Et prenant le journal, il lut ces lignes, marquées au crayon bleu :

« Un vulgaire pion dreyfusard, l’intellectuel Bergeret, qui croupissait en province, vient d’être chargé de cours à la Sorbonne. Les étudiants de la Faculté des lettres protestent énergiquement contre la nomination scandaleuse de ce protestant antifrançais.
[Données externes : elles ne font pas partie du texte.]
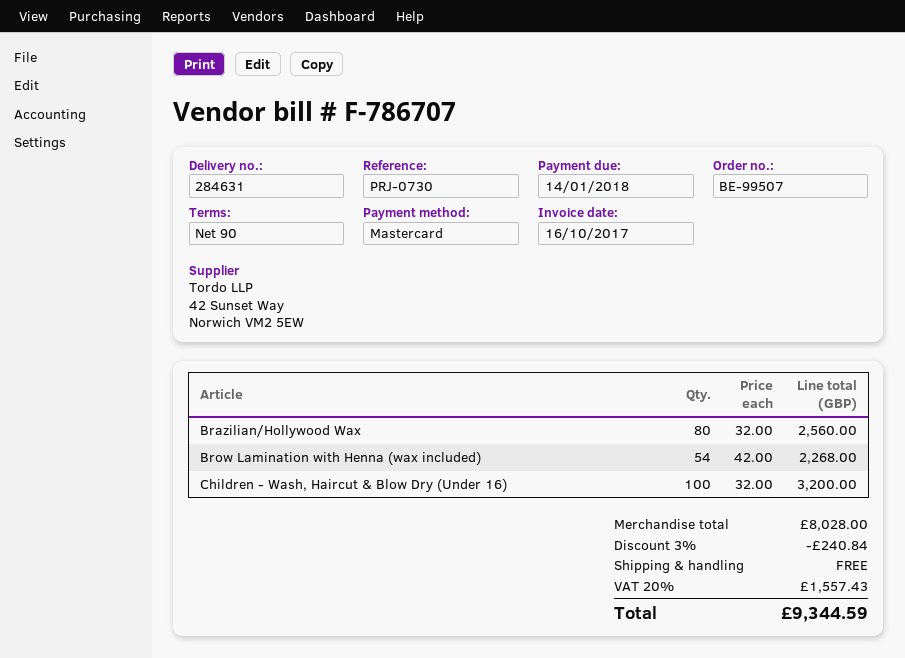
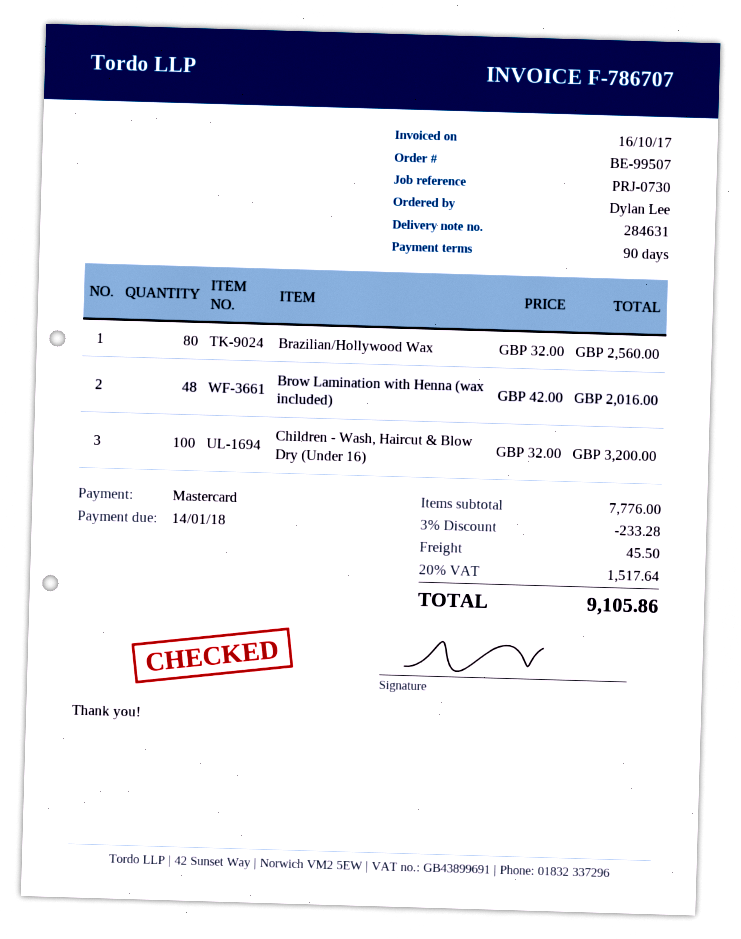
Brow Lamination with Henna (wax included): 54 x 42.00 = 2268.00 -> 48 x 42.00 = 2016.00
subtotal: 8028.00 -> 7776.00
discount: 3% = 240.84 -> 3% = 233.28
shipping: 0.00 -> 45.50
tax: 20% = 1557.43 -> 20% = 1517.64
total: 9344.59 -> 9105.86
Et nous ne sommes pas surpris d’apprendre que bon nombre d’entre eux ont décidé d’accueillir comme il le mérite, par des huées, ce sale juif allemand, que le ministre de la trahison publique a l’outrecuidance de leur imposer comme professeur. »

Et quand M. Bergeret eut achevé sa lecture :

— Ne lis donc pas cela, dit vivement Jumage. Cela n’en vaut pas la peine. C’est si peu de chose.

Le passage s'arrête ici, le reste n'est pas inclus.